TASK TO CARRY OUT: What lines in the records below hold the string "font"? Please show them.

[RECORDED INFORMATION — start]

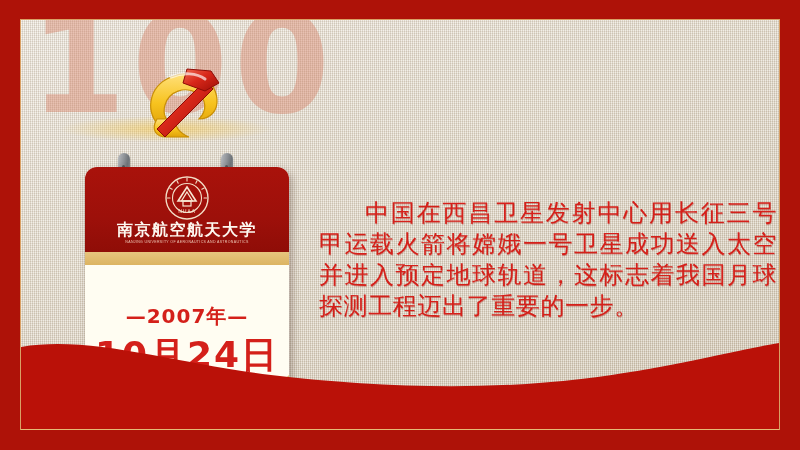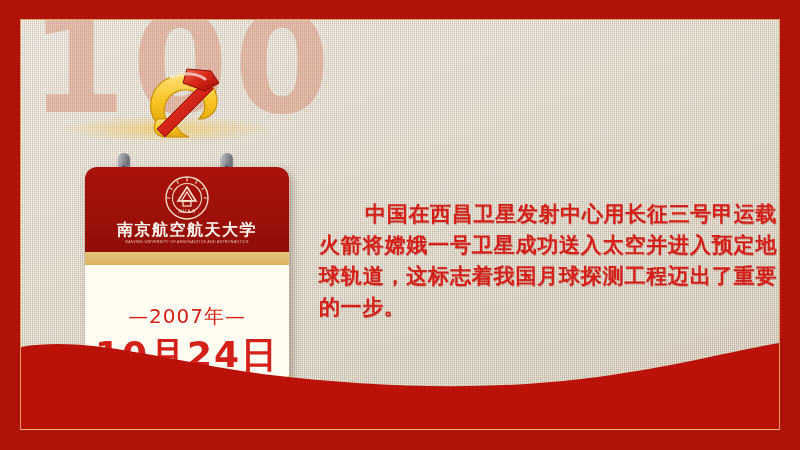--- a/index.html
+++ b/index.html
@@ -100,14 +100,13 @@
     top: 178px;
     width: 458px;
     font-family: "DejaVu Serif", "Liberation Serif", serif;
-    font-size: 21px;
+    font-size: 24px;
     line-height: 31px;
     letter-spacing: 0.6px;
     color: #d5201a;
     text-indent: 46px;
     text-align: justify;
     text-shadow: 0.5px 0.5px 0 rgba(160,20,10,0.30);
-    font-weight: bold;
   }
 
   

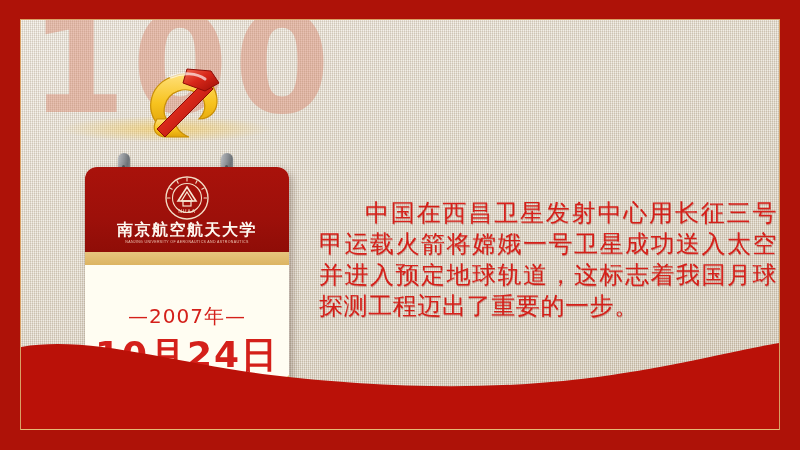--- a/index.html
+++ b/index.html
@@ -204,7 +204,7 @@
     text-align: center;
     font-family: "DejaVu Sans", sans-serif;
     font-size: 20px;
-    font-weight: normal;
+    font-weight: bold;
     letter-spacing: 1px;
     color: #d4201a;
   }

[RECORDED INFORMATION — finish]

ANSWER AREA:
     font-family: "DejaVu Serif", "Liberation Serif", serif;
-    font-size: 21px;
+    font-size: 24px;
-    font-weight: bold;
     font-family: "DejaVu Sans", sans-serif;
     font-size: 20px;
-    font-weight: normal;
+    font-weight: bold;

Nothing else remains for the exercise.